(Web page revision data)
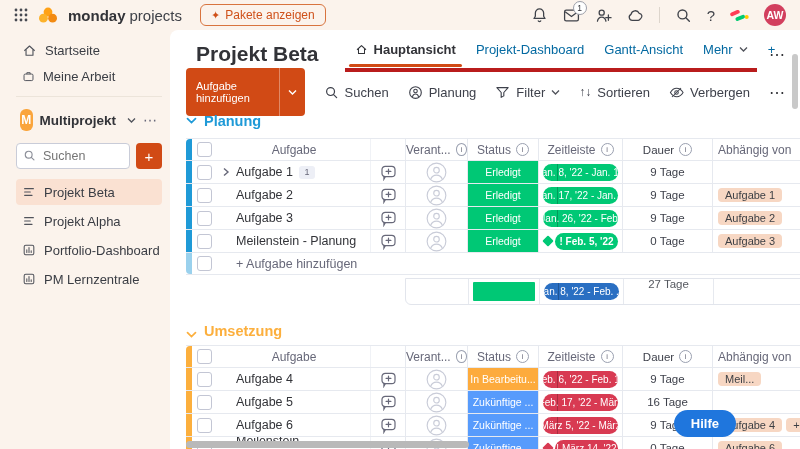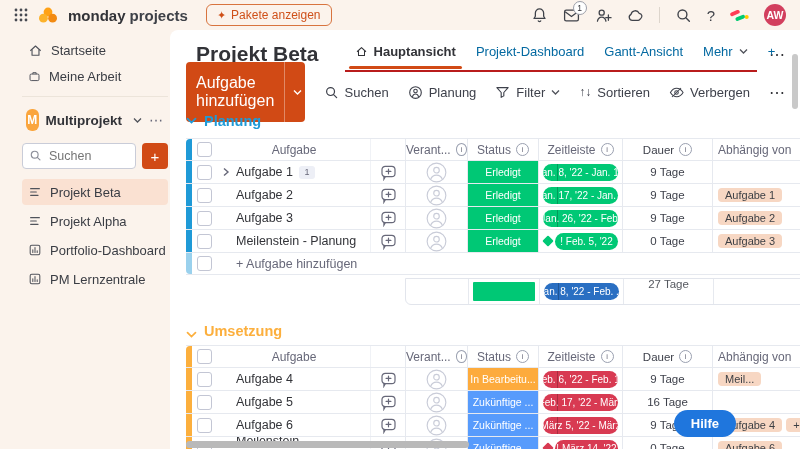"projects" .brand .lite { font-weight: 700 -> 400 }
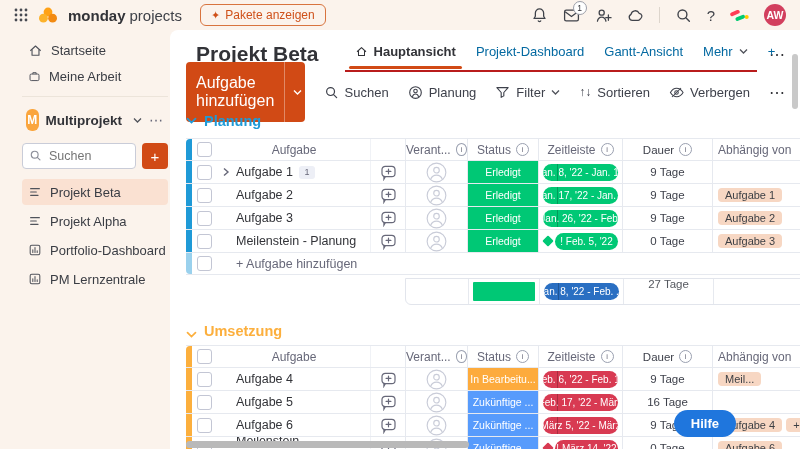"Startseite" .sidebar { left: 14px -> 8px }
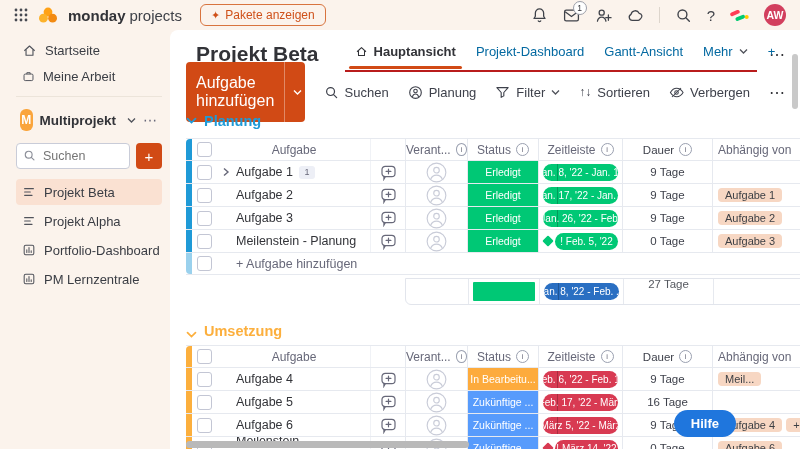"Hauptansicht" .tabs { align-items: center -> flex-start; border-bottom: 2px solid #b91c1c -> 4px solid #b91c1c }
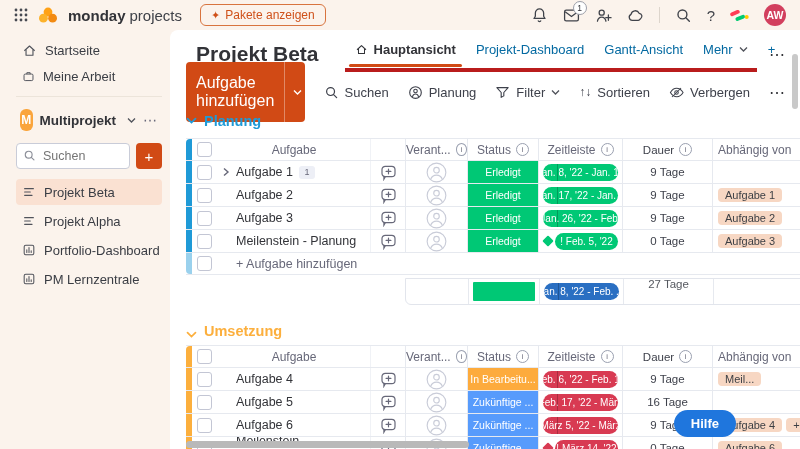"Aufgabe hinzufügen" .cta .cta-label { font-size: 16px -> 11px }
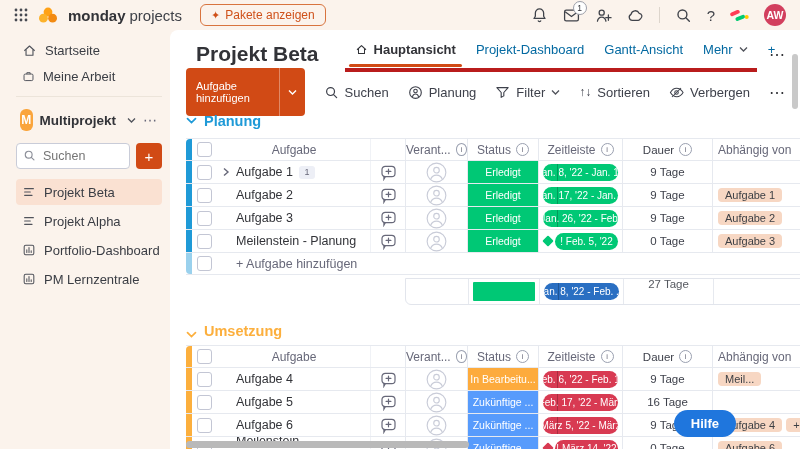"! Feb. 5, '22" div.pill { font-weight: none -> bold }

*Description of the task*.
Set down the entries above again exactly, minus any image.

*Solution*.
"projects" .brand .lite { font-weight: 700 -> 400 }
"Startseite" .sidebar { left: 14px -> 8px }
"Hauptansicht" .tabs { align-items: center -> flex-start; border-bottom: 2px solid #b91c1c -> 4px solid #b91c1c }
"Aufgabe hinzufügen" .cta .cta-label { font-size: 16px -> 11px }
"! Feb. 5, '22" div.pill { font-weight: none -> bold }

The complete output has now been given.